Sağlık

“Sahte Kanser İlacı Skandalı” CHP'li Pala’dan önerge

CHP Bursa Milletvekili Prof. Dr. Kayıhan Pala, İstanbul’da düzenlenen ve kamuoyunda “HÜCRE-10” olarak bilinen operasyonda piyasa değeri yaklaşık 2 milyar TL’yi bulan 5 milyon adet sahte kanser ilacının ele geçirilmesi üzerine, Sağlık Bakanı Kemal Memişoğlu’nun yanıtlaması istemiyle Türkiye Büyük Millet Meclisi’ne yazılı soru önergesi verdi. Şubat ayında verilen önergeye Bakanlık tarafından henüz bir yanıt verilmedi.

Prof. Pala, 2019’da Sosyal Güvenlik Kurumu’nun yurt dışından temin ettiği lösemi ilacı ICLUSIG’in sahte çıktığını; tabletlerin etkin madde yerine basit ağrı kesici içerdiğinin laboratuvar raporlarına yansıması üzerine Sağlık Bakanlığı’nın suç duyurusunda bulunmak zorunda kaldığını hatırlatarak, “Aradan altı yıl geçti; sistemde köklü iyileştirme yapılmadığı için bugün aynı trajediyi konuşuyoruz” dedi.

Milletvekili Pala’nın önergesi, HÜCRE-10 dosyasını bütün yönleriyle aydınlatmak amacıyla Sağlık Bakanlığı’ndan şu başlıklarda ayrıntılı bilgi talep ediyor:

Operasyonda yakalanan şüphelilerin sahte ilaçları tam olarak hangi depolar, dağıtım kanalları ve çevrimiçi ağlar üzerinden hastanelere, eczanelere ya da yetkisiz aracılara sevk ettiklerinin açıklanması; bugüne dek bu sahte ürünlerin kaç parti halinde, hangi kamu veya özel sağlık kurumuna ve toplam kaç hastaya ulaştığının tespit edilmesi; ele geçirilen ilaçların içerik analizlerinin tamamlanıp tamamlanmadığı ve sonuçların, etkin madde eksikliği, toksik kalıntı ya da mikrobiyolojik kontaminasyon gibi riskler bakımından ne gösterdiği; sahte ilaçların sahaya sızmasını engellemeyi amaçlayan barkod-tabanlı İlaç Takip Sistemi (İTS) ile gümrük denetimlerinin neden yetersiz kaldığı, sistemde hangi teknik veya hukuki boşluklardan yararlanıldığı; mağdur hastalar ile yakınlarının tanı, tedavi ve hukuki süreçlerinde desteklenmesi amacıyla danışmanlık veya bilgilendirme programlarının yürütülüp yürütülmediği.
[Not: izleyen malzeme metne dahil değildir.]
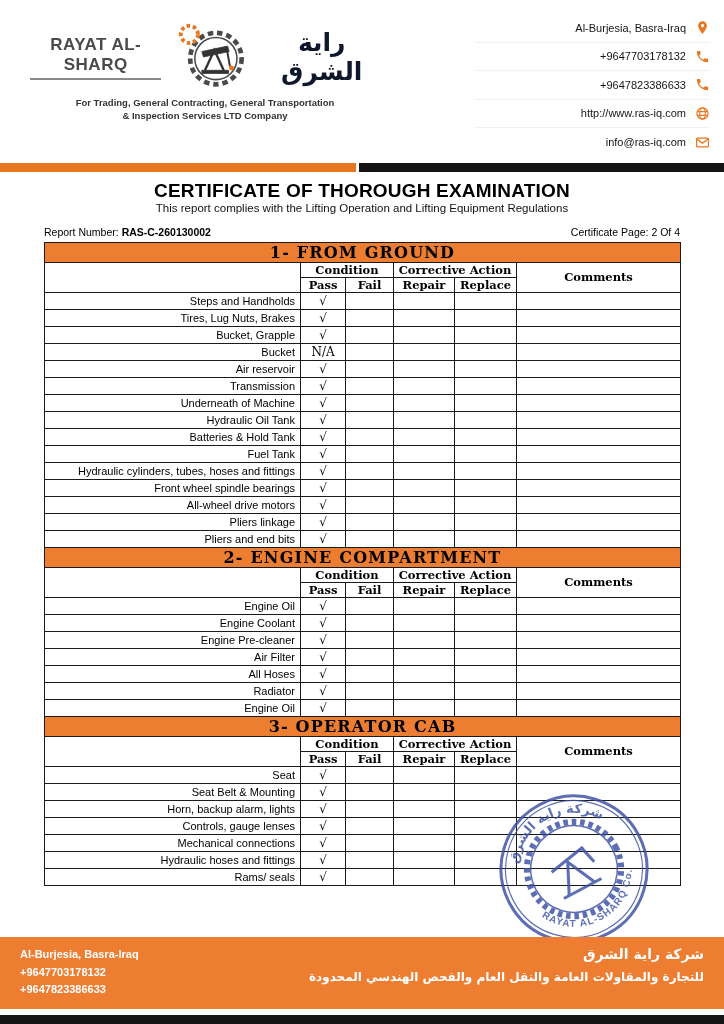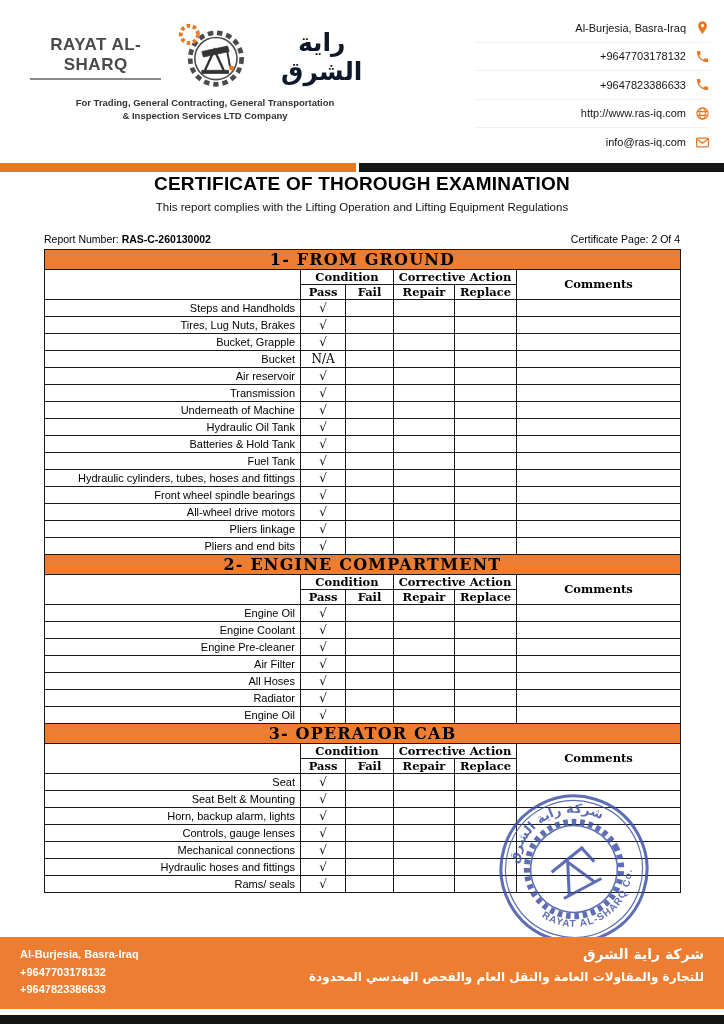--- a/index.html
+++ b/index.html
@@ -29,7 +29,7 @@
   .seg-orange { width:356px; background:#E87722; }
   .seg-black { flex:1; background:#141414; margin-left:3px; }
   
-  .title { text-align:center; font-size:19px; font-weight:bold; margin-top:1px; color:#000; letter-spacing:.2px; }
+  .title { text-align:center; font-size:19px; font-weight:bold; margin-top:8px; color:#000; letter-spacing:.2px; }
   .subtitle { text-align:center; font-size:11.5px; margin-top:6px; color:#111; }
   .report-row { display:flex; justify-content:space-between; align-items:center;
                 margin:20px 44px 4px 44px; font-size:10.5px; color:#000; }

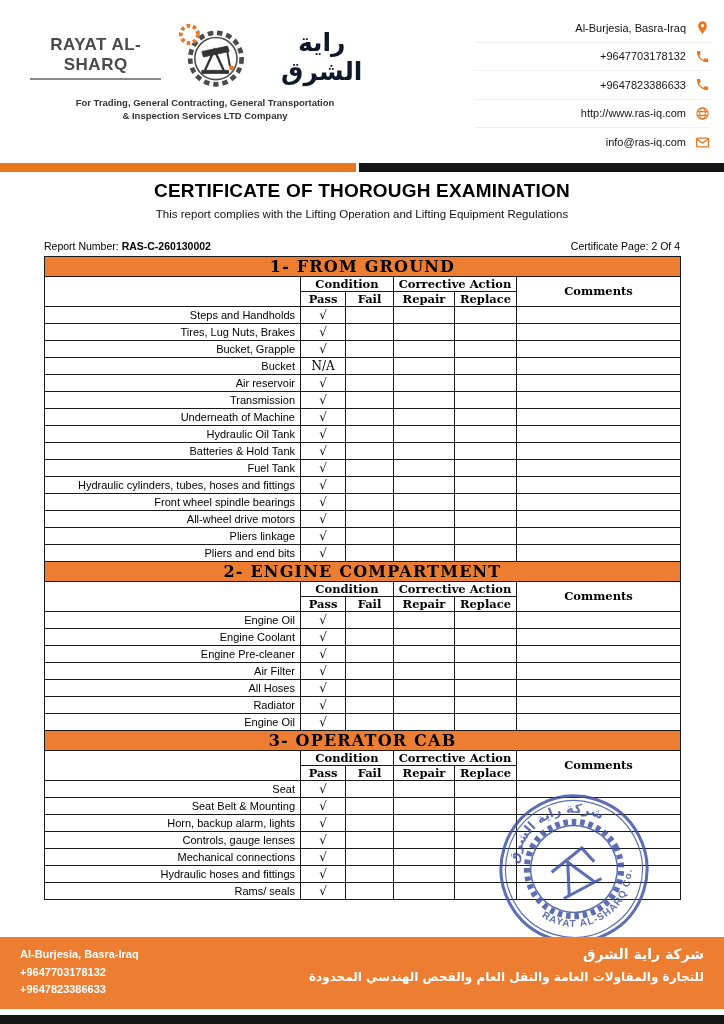--- a/index.html
+++ b/index.html
@@ -30,7 +30,7 @@
   .seg-black { flex:1; background:#141414; margin-left:3px; }
   
   .title { text-align:center; font-size:19px; font-weight:bold; margin-top:8px; color:#000; letter-spacing:.2px; }
-  .subtitle { text-align:center; font-size:11.5px; margin-top:6px; color:#111; }
+  .subtitle { text-align:center; font-size:11.5px; color:#111; }
   .report-row { display:flex; justify-content:space-between; align-items:center;
                 margin:20px 44px 4px 44px; font-size:10.5px; color:#000; }
   .report-number { font-weight:bold; }

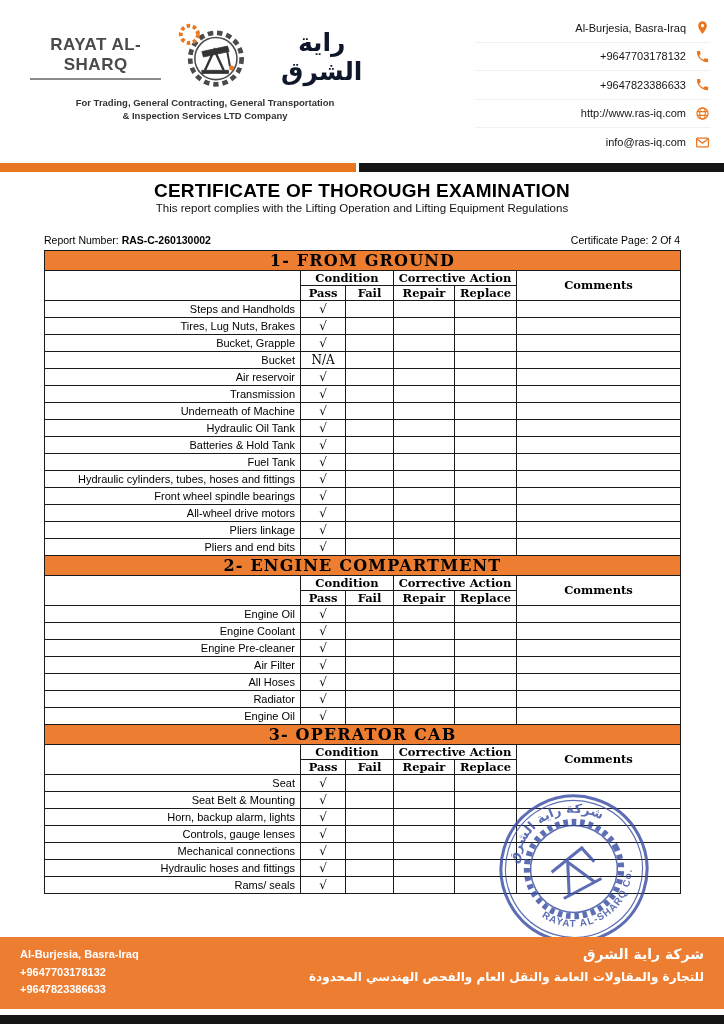--- a/index.html
+++ b/index.html
@@ -32,7 +32,7 @@
   .title { text-align:center; font-size:19px; font-weight:bold; margin-top:8px; color:#000; letter-spacing:.2px; }
   .subtitle { text-align:center; font-size:11.5px; color:#111; }
   .report-row { display:flex; justify-content:space-between; align-items:center;
-                margin:20px 44px 4px 44px; font-size:10.5px; color:#000; }
+                margin:12px 44px 4px 44px; font-size:10.5px; color:#000; }
   .report-number { font-weight:bold; }
   
   table.insp { border-collapse:collapse; width:636px; margin:2px 44px 0 44px; table-layout:fixed; }

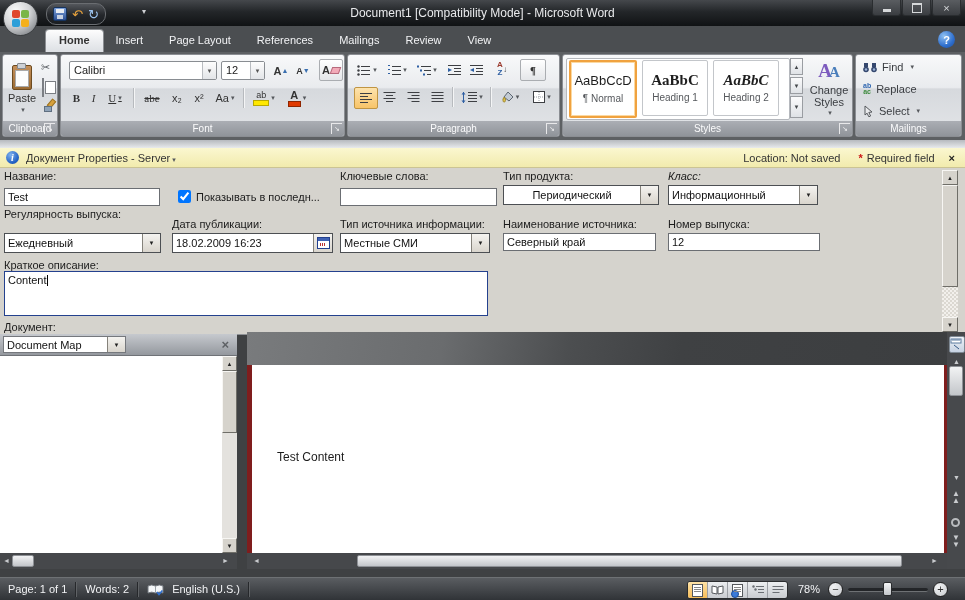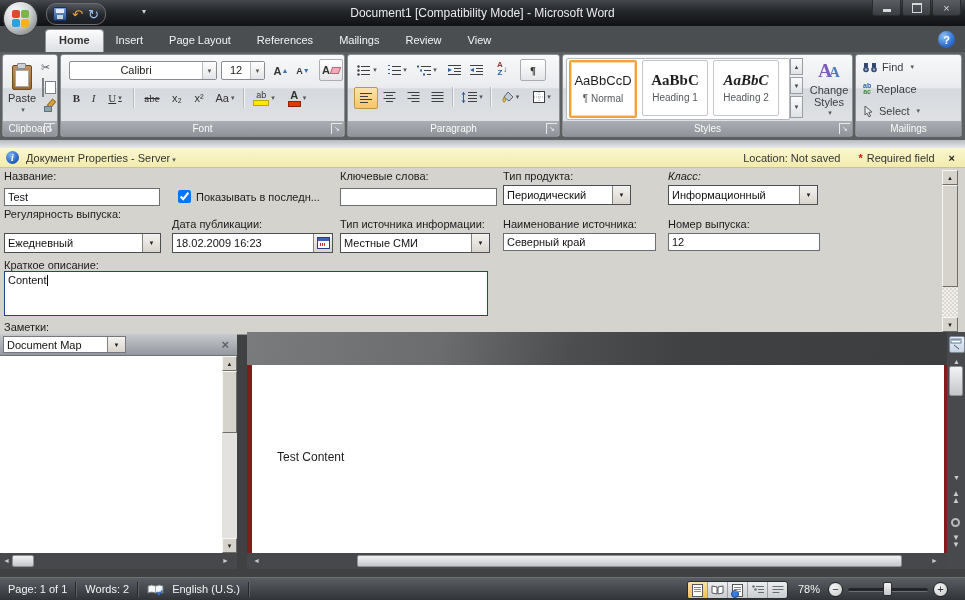--- a/index.html
+++ b/index.html
@@ -53,7 +53,7 @@
   .dd::after{content:"\25BE";font-size:7px;color:#55585c;margin-left:2px;}
   .combo19{position:absolute;height:19px;background:#fff;border:1px solid #898d92;border-radius:2px;
     display:flex;box-sizing:border-box;}
-  .combo19 .t{flex:1;font-size:11px;padding:2px 4px;white-space:nowrap;overflow:hidden;color:#222;text-align:center;}
+  .combo19 .t{flex:1;font-size:11px;padding:2px 4px;white-space:nowrap;overflow:hidden;color:#222;}
   .combo19 .b{width:13px;border-left:1px solid #b9bcc0;display:flex;align-items:center;justify-content:center;
     font-size:6px;color:#555;background:linear-gradient(#fdfdfd,#e3e5e8);}
   .vsep{position:absolute;width:1px;background:#b7babe;border-right:1px solid #f4f5f6;}

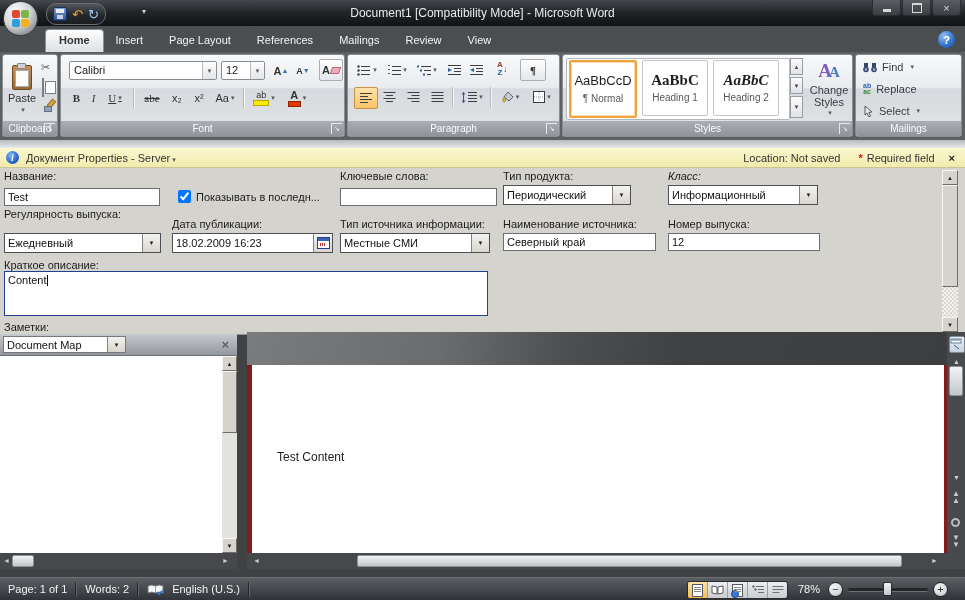--- a/index.html
+++ b/index.html
@@ -415,7 +415,7 @@
     <span class="flabel" style="left:340px;top:2px;">Ключевые слова:</span>
     <input class="finput" style="left: 340px; top: 20px; width: 157px;" value="">
     <span class="flabel" style="left:503px;top:2px;">Тип продукта:</span>
-    <div class="ccombo" style="left:503px;top:17px;width:128px;">
+    <div class="ccombo" style="left:503px;top:17px;width:156px;text-align:center;">
       <span class="t">Периодический</span>
       <span class="b">▼</span>
     </div>

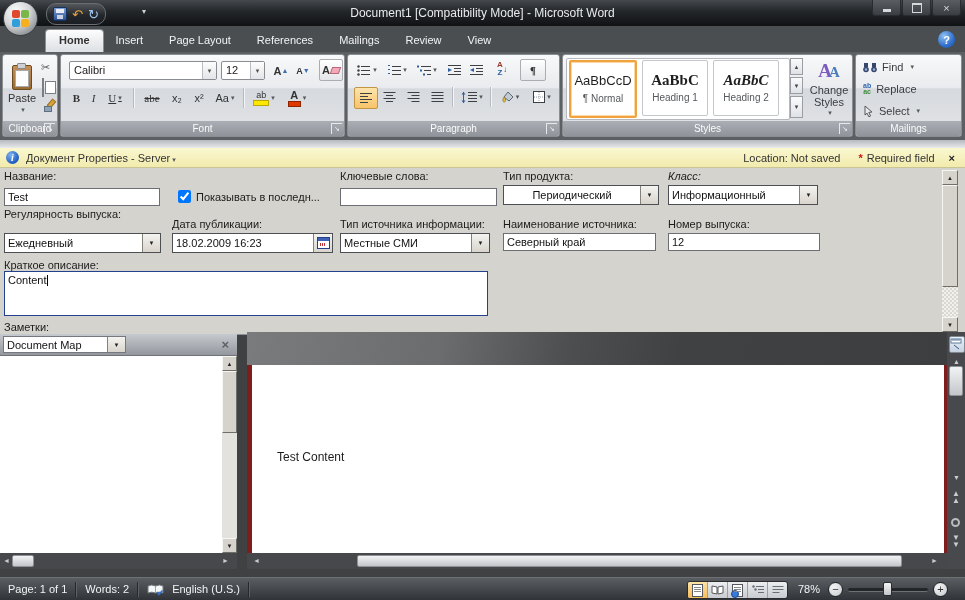--- a/index.html
+++ b/index.html
@@ -451,7 +451,7 @@
     <div id="desc-box" style="top:103px;">
       <span>Content</span><span class="caret"></span>
     </div>
-    <span class="flabel" style="left:4px;top:153px;">Заметки:</span>
+    <span class="flabel" style="left:4px;top:153px;">Документ:</span>
 
     <div class="csb-track" style="left:942px;top:2px;height:162px;"></div>
     <div class="csb-btn" style="left:942px;top:2px;">▲</div>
Prof. Pala: Şeffaflık Olmazsa Güven de Olmaz

Prof. Dr. Kayıhan Pala acil eylem çağrısında bulundu:

“Kanser hastalarının ilaçlarının taklit edilmesi, sadece bir dolandırıcılık değil, hayatlara kast eden organize suçtur. İlaç Takip Sistemi gümrükler, dağıtım firmaları ve hastane eczaneleri arasındaki zincirde nerede kopuyorsa, orası kamusal denetimin zafiyet noktasıdır. Bakanlık bu zafiyeti ayrıntılı olarak tüm bileşenleriyle ortaya koymak zorundadır; aksi halde kronikleşen ‘sahte ilaç sendromu’ sağlık sisteminde derin bir yara açmayı sürdürecektir.”

Kapsamlı Reform İhtiyacı

Pala, sahtecilikle mücadelede dışa kapalı yaklaşımın terk edilmesini, tüm verilerin kamuoyuna açıklandığı bir ilaç şeffaflık programı uygulanmasını önerdi. Ayrıca uluslararası ilaç denetimlerinin sıklaştırılması, yüksek fiyatlı onkoloji ilaçlarının yerlileştirme programı ile ithal bağımlılığının azaltılması ve yasal yaptırımlarla sahtecilik motivasyonunun zayıflatılması gerektiğini ekledi.

Basın kuruluşlarını, sağlık çalışanlarını ve hasta derneklerini Bakanlıktan gelecek yanıtları izlemeye çağıran Pala, “Sağlık sistemine güven kökünden sarsılmış durumdadır; kanser hastalarının haklarını aramak ve haksızlığa yol açanlardan hesap sormak için uğraşımızı sürdüreceğiz” diyerek sözlerini tamamladı.